◆ Directions:
Write back every entry exactly as it reads, with the pictures left behind.

◆ Supplied material:
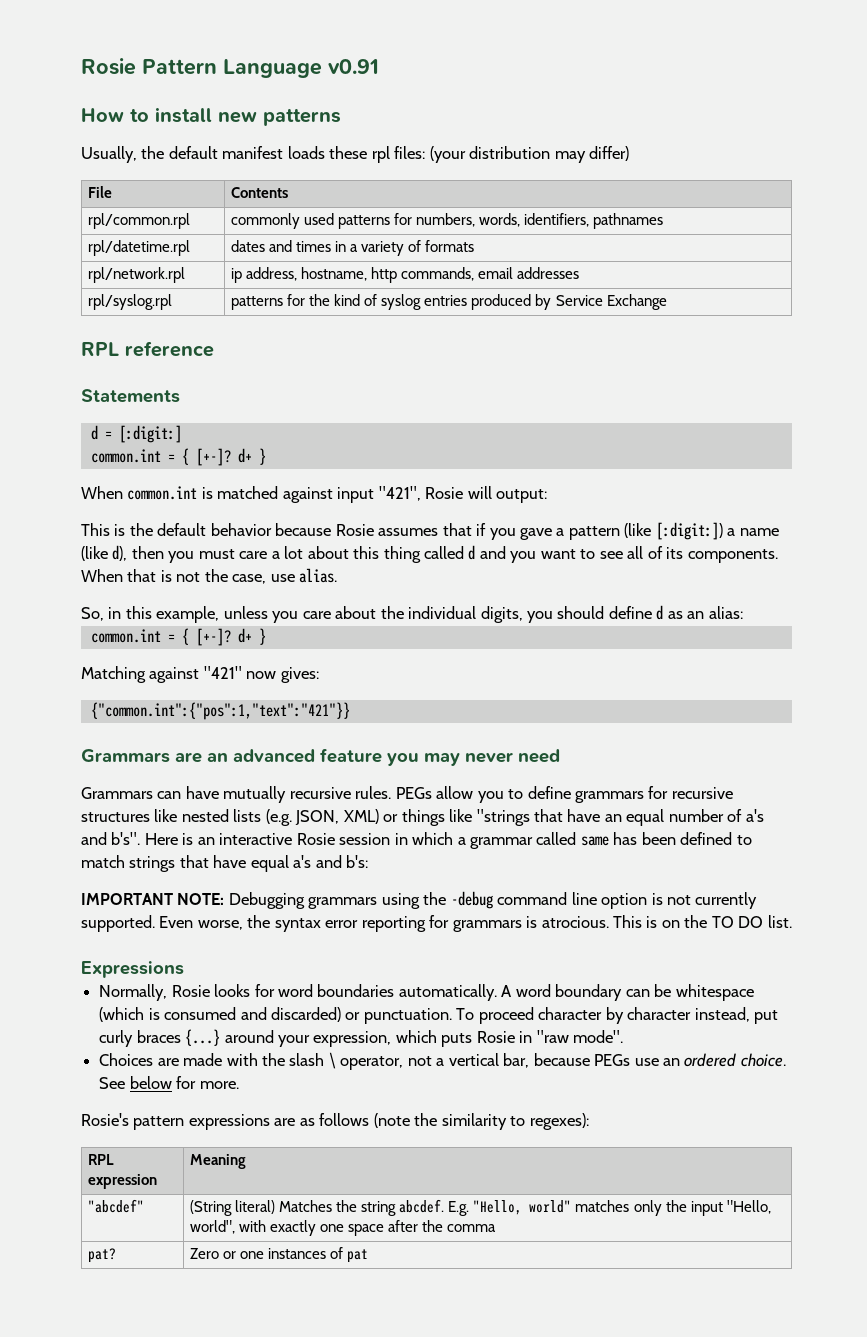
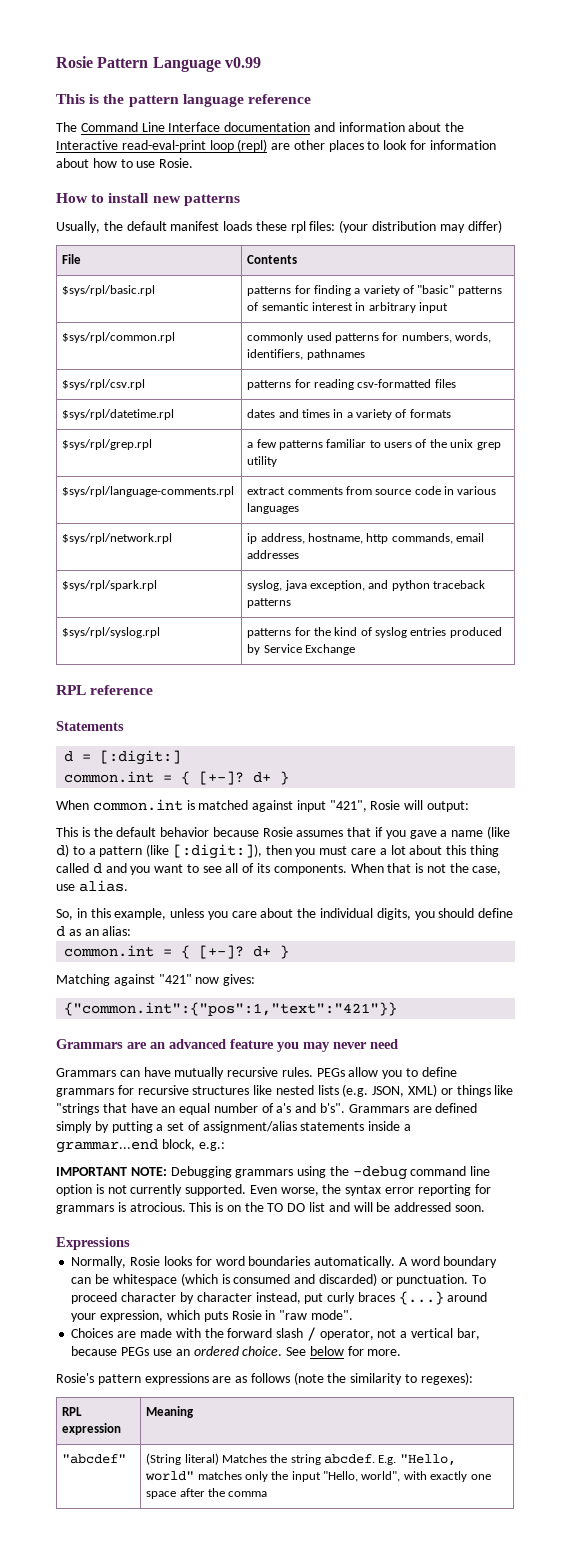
[328,59,379,74] v0.91 -> [224,57,261,68] [56,94,311,107] [56,122,465,132] [56,139,496,152] [56,158,194,168] v0.99 // This is the pattern language reference // The Command Line Interface documentation and information about the Interactive read-eval-print loop (repl) are other places to look for information about how to use Rosie.
[88,213,191,229] rpl/common.rpl -> [62,285,156,296] [247,285,502,296] [247,302,449,313] [62,332,176,343] $sys/rpl/basic.rpl | patterns for finding a variety of "basic" patterns of semantic interest in arbitrary input // $sys/rpl/common.rpl
[88,240,191,256] rpl/datetime.rpl -> [62,379,146,390] [247,379,456,390] [62,409,175,420] $sys/rpl/csv.rpl | patterns for reading csv-formatted files // $sys/rpl/datetime.rpl
[88,267,186,283] rpl/network.rpl -> [62,439,153,450] [247,439,501,450] [247,456,278,467] [62,486,235,497] [247,486,497,495] [247,503,300,514] [62,533,173,544] $sys/rpl/grep.rpl | a few patterns familiar to users of the unix grep utility // $sys/rpl/language-comments.rpl | extract comments from source code in various languages // $sys/rpl/network.rpl
[88,294,173,310] rpl/syslog.rpl -> [62,580,158,591] [247,580,486,591] [247,598,292,608] [62,627,161,638] $sys/rpl/spark.rpl | syslog, java exception, and python traceback patterns // $sys/rpl/syslog.rpl
[568,522,779,540] [81,545,128,561] pattern (like [:digit:]) a name (like d), -> [451,826,510,839] [56,844,262,859] name (like d) to a pattern (like [:digit:]),
[144,832,752,849] [81,855,369,872] Here is an interactive Rosie session in which a grammar called same has been defined to match strings that have equal a's and b's: -> [348,1103,478,1113] [56,1121,412,1133] [56,1139,225,1153] Grammars are defined simply by putting a set of assignment/alias statements inside a grammar...end block, e.g.:
[767,915,792,928] list. -> [309,1202,485,1212] list and will be addressed soon.
[289,1052,336,1069] slash \ -> [227,1327,316,1341] forward slash /
[88,1248,117,1263] [190,1247,369,1263] // pat? | Zero or one instances of pat -> (268, 1494) none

◆ Written response:
[328,59,379,74] v0.91 -> [224,57,261,68] [56,94,311,107] [56,122,465,132] [56,139,496,152] [56,158,194,168] v0.99 // This is the pattern language reference // The Command Line Interface documentation and information about the Interactive read-eval-print loop (repl) are other places to look for information about how to use Rosie.
[88,213,191,229] rpl/common.rpl -> [62,285,156,296] [247,285,502,296] [247,302,449,313] [62,332,176,343] $sys/rpl/basic.rpl | patterns for finding a variety of "basic" patterns of semantic interest in arbitrary input // $sys/rpl/common.rpl
[88,240,191,256] rpl/datetime.rpl -> [62,379,146,390] [247,379,456,390] [62,409,175,420] $sys/rpl/csv.rpl | patterns for reading csv-formatted files // $sys/rpl/datetime.rpl
[88,267,186,283] rpl/network.rpl -> [62,439,153,450] [247,439,501,450] [247,456,278,467] [62,486,235,497] [247,486,497,495] [247,503,300,514] [62,533,173,544] $sys/rpl/grep.rpl | a few patterns familiar to users of the unix grep utility // $sys/rpl/language-comments.rpl | extract comments from source code in various languages // $sys/rpl/network.rpl
[88,294,173,310] rpl/syslog.rpl -> [62,580,158,591] [247,580,486,591] [247,598,292,608] [62,627,161,638] $sys/rpl/spark.rpl | syslog, java exception, and python traceback patterns // $sys/rpl/syslog.rpl
[568,522,779,540] [81,545,128,561] pattern (like [:digit:]) a name (like d), -> [451,826,510,839] [56,844,262,859] name (like d) to a pattern (like [:digit:]),
[144,832,752,849] [81,855,369,872] Here is an interactive Rosie session in which a grammar called same has been defined to match strings that have equal a's and b's: -> [348,1103,478,1113] [56,1121,412,1133] [56,1139,225,1153] Grammars are defined simply by putting a set of assignment/alias statements inside a grammar...end block, e.g.:
[767,915,792,928] list. -> [309,1202,485,1212] list and will be addressed soon.
[289,1052,336,1069] slash \ -> [227,1327,316,1341] forward slash /
[88,1248,117,1263] [190,1247,369,1263] // pat? | Zero or one instances of pat -> (268, 1494) none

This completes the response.